Exercise: Output exactly, and only, the lines below from the one with "align-items: center ->" down to the one with "margin-right: 89px ->". Include both end lines and no pictures.
[Opening Entries provided section]
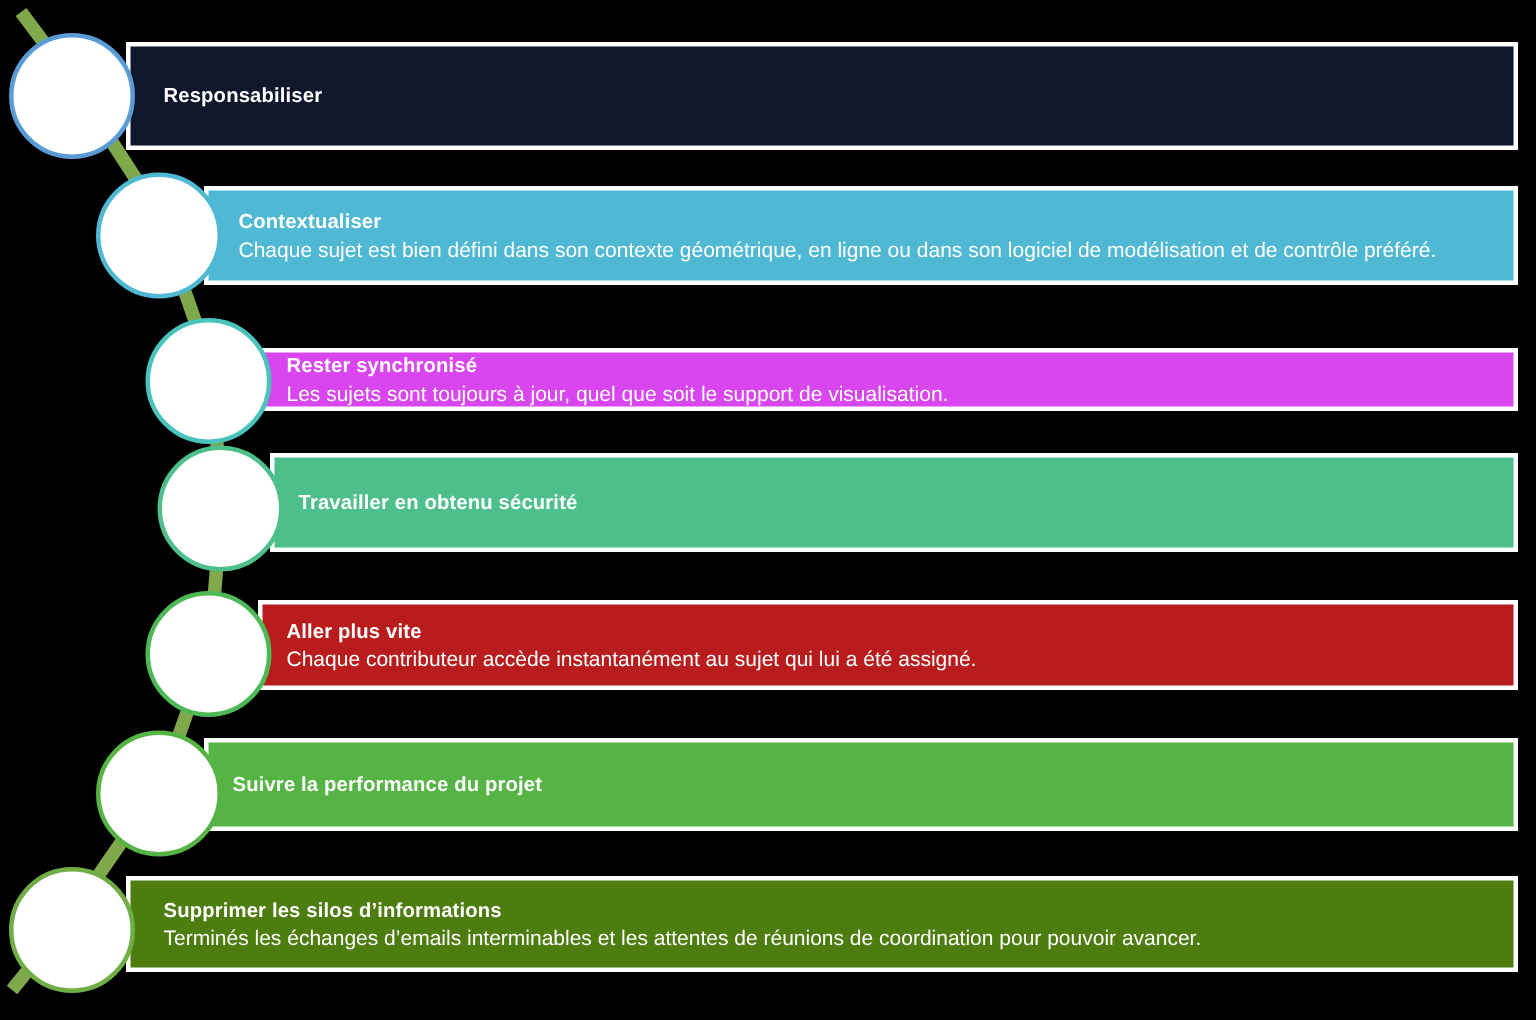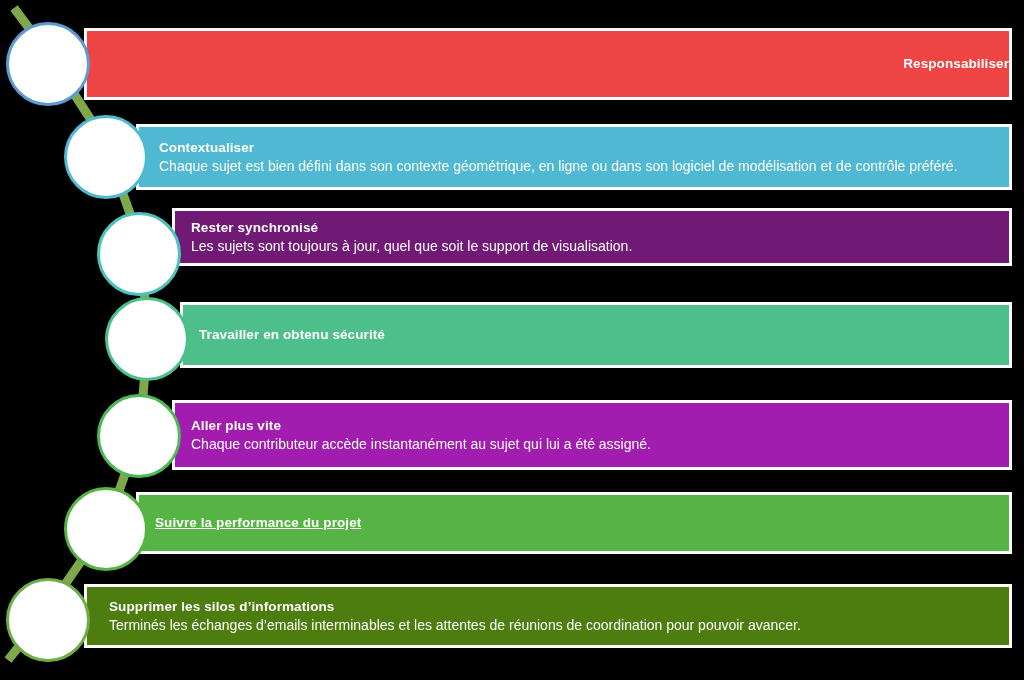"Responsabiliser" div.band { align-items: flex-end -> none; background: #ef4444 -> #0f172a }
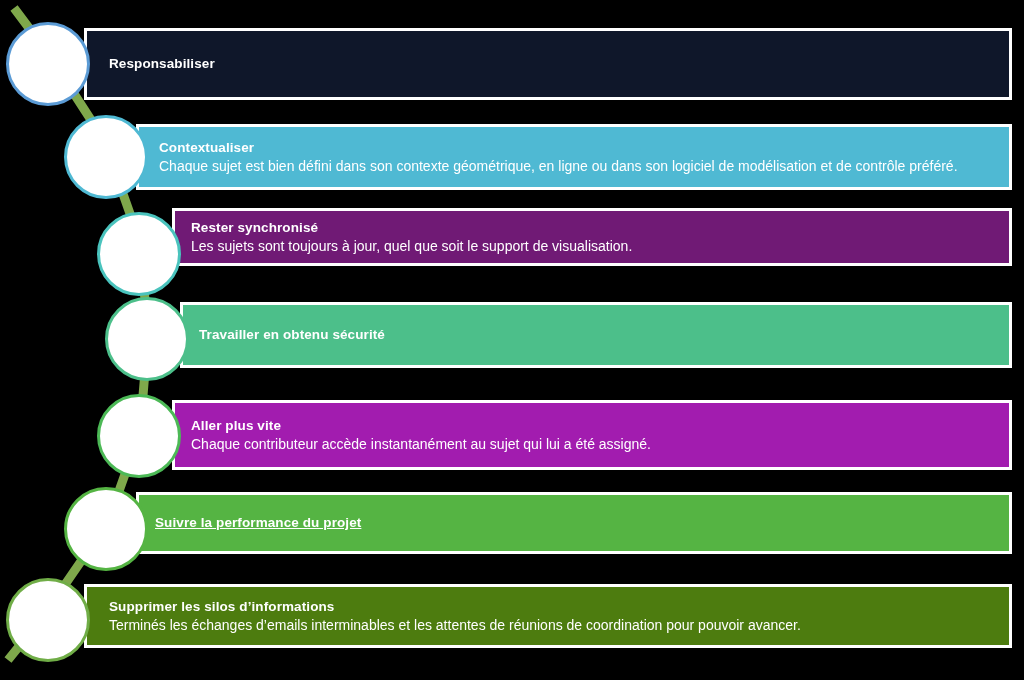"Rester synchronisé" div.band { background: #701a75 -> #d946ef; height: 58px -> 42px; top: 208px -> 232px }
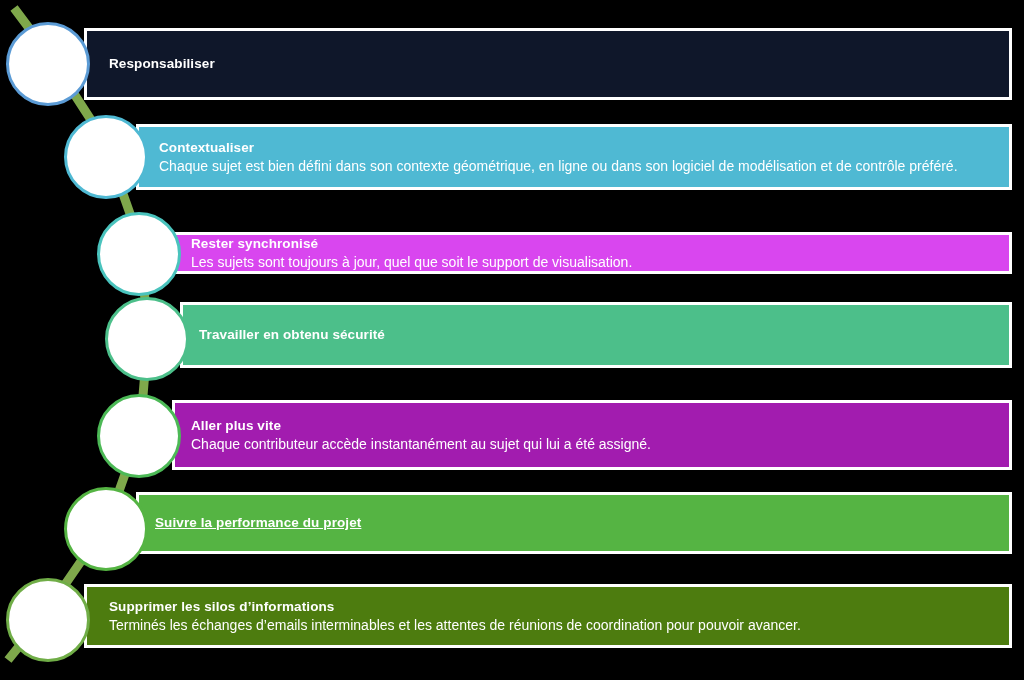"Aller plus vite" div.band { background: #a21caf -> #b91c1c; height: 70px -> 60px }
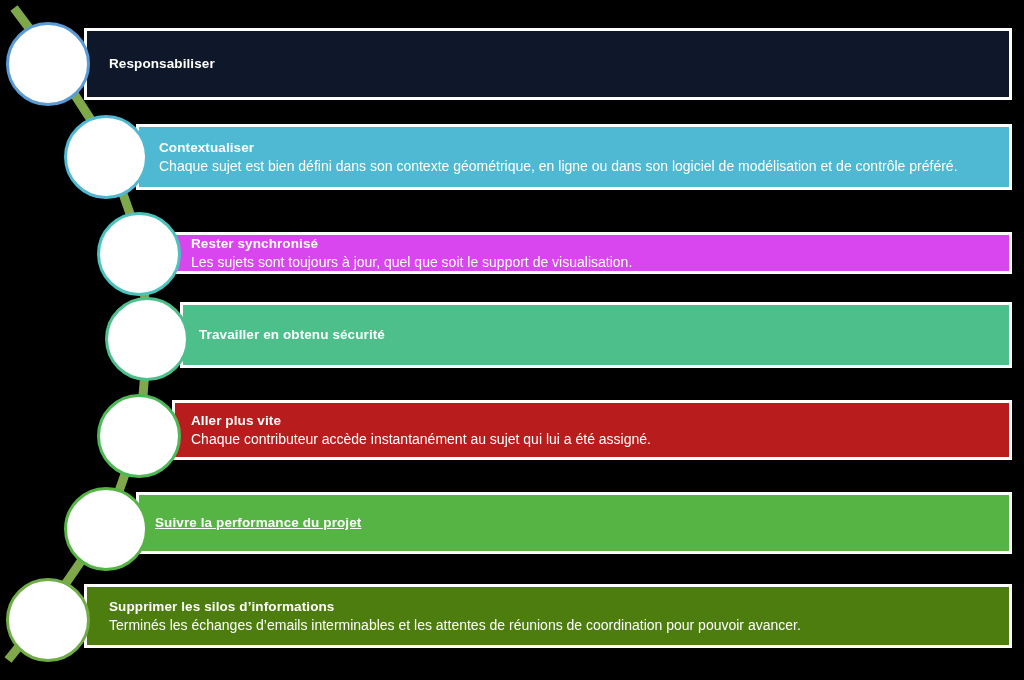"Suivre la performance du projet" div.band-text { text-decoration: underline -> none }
[Closing Entries provided section]
[Opening Entries provided section]
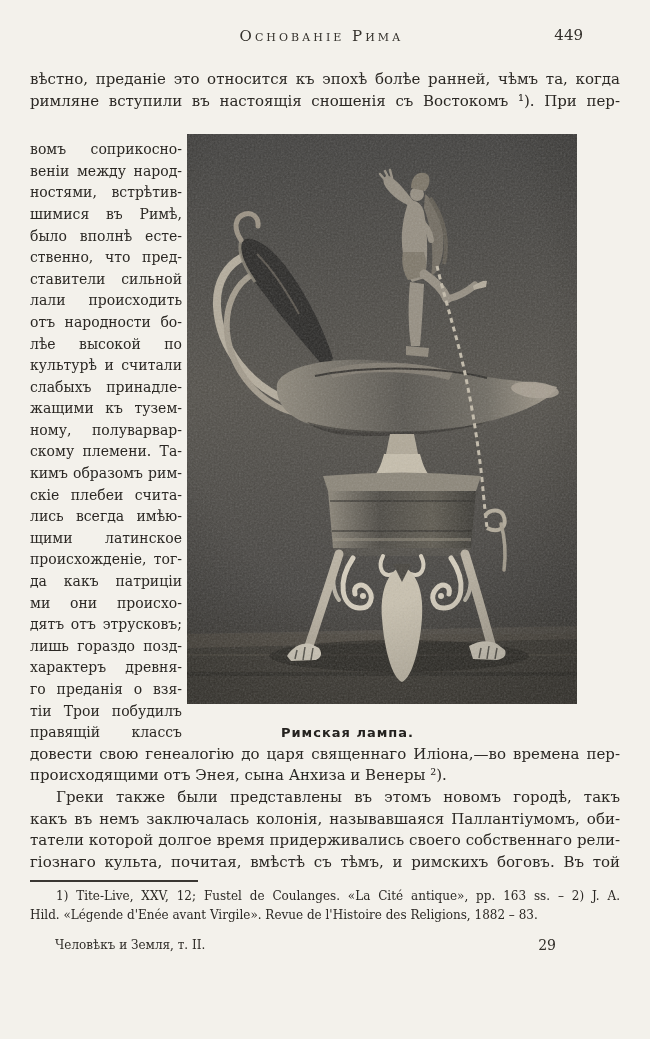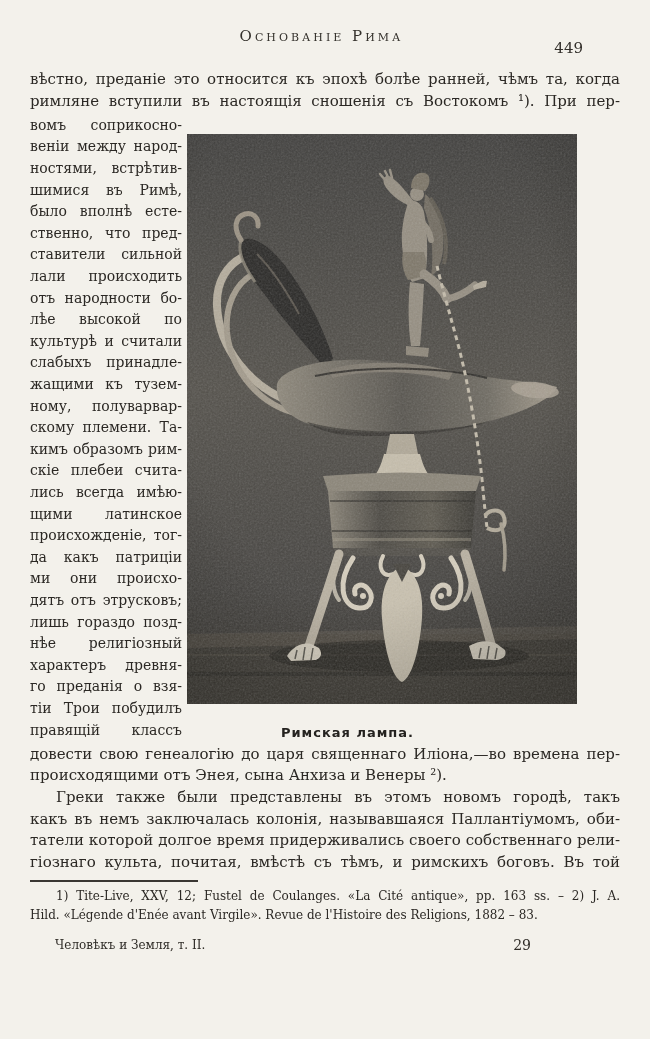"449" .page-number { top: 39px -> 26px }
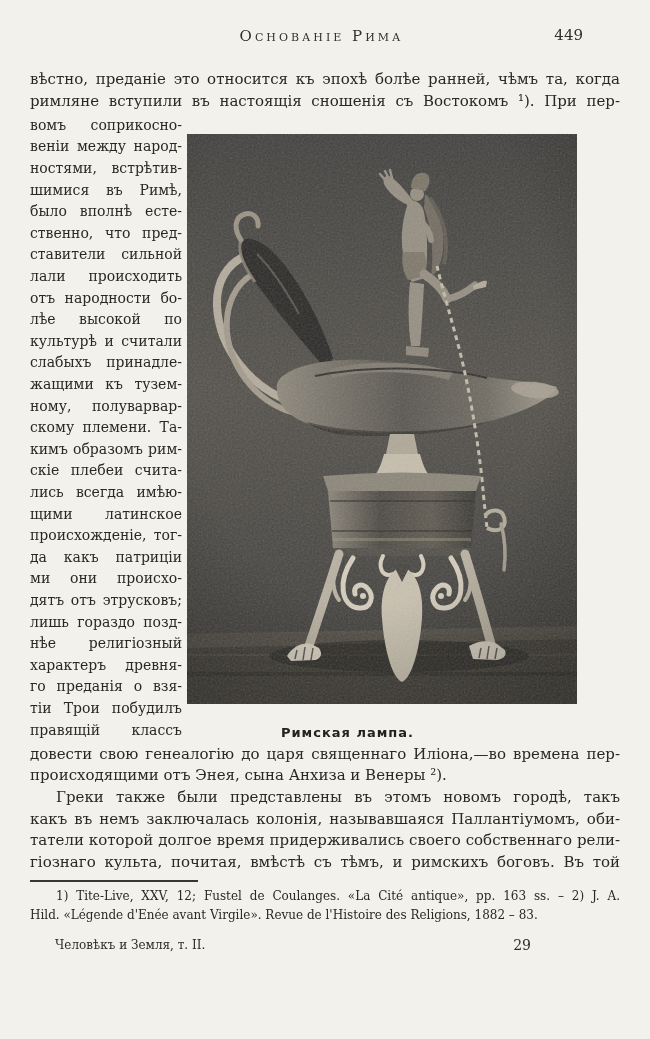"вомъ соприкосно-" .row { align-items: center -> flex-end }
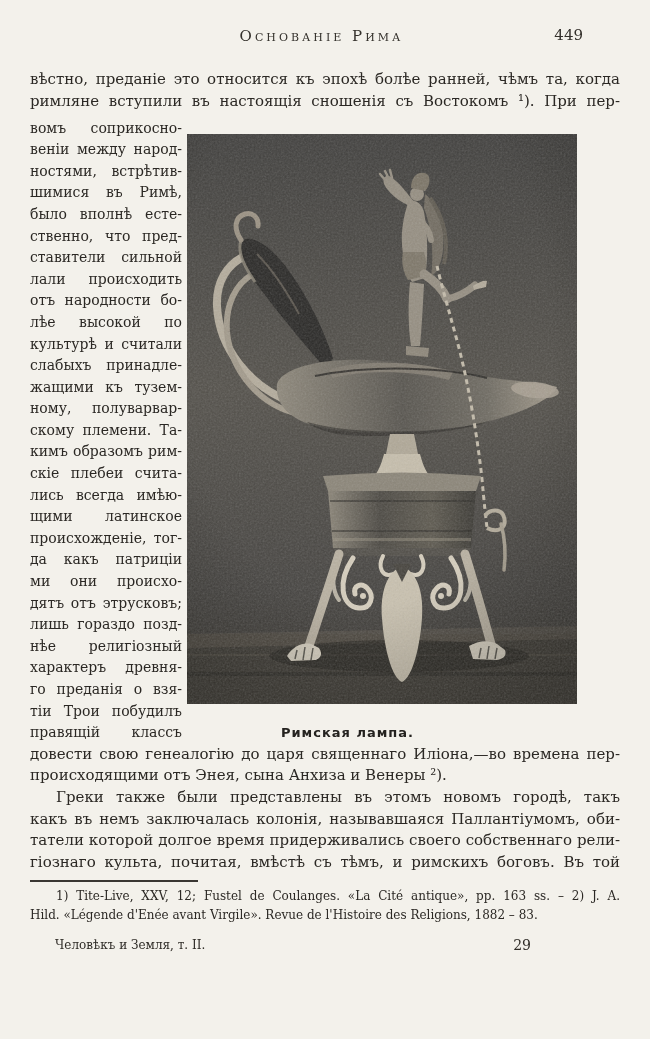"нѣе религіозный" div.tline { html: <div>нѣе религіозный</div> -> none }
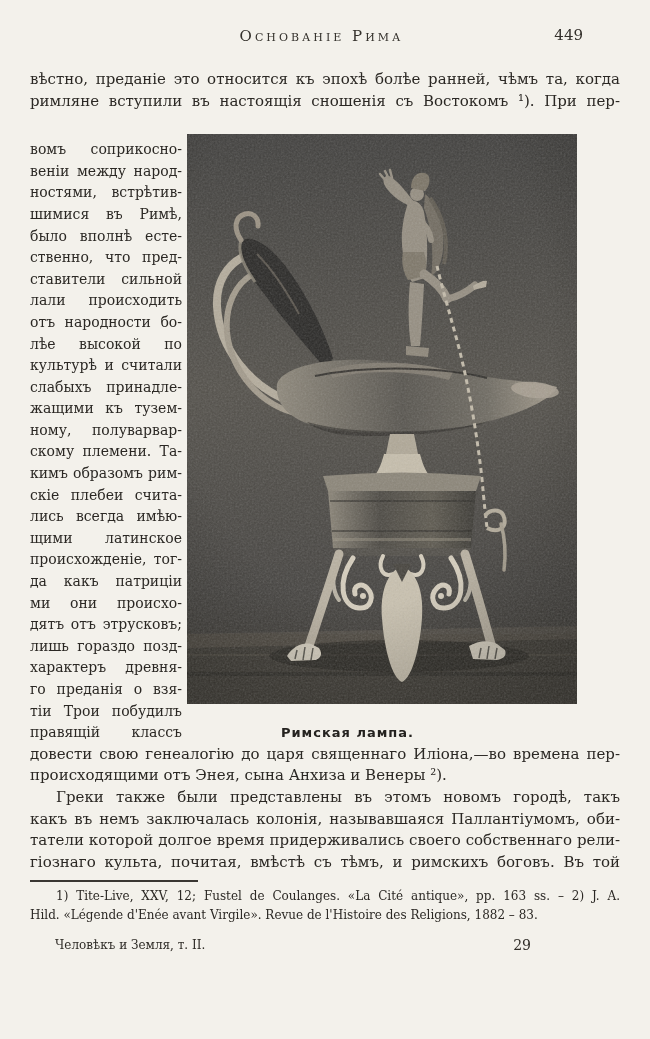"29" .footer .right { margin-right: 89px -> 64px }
[Closing Entries provided section]
[Opening Entries provided section]
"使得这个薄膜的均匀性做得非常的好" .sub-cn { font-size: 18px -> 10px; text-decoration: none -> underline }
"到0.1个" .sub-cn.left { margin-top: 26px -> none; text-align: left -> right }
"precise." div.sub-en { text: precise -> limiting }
[Closing Entries provided section]
Solution to this problem:
"вомъ соприкосно-" .row { align-items: center -> flex-end }
"нѣе религіозный" div.tline { html: <div>нѣе религіозный</div> -> none }
"29" .footer .right { margin-right: 89px -> 64px }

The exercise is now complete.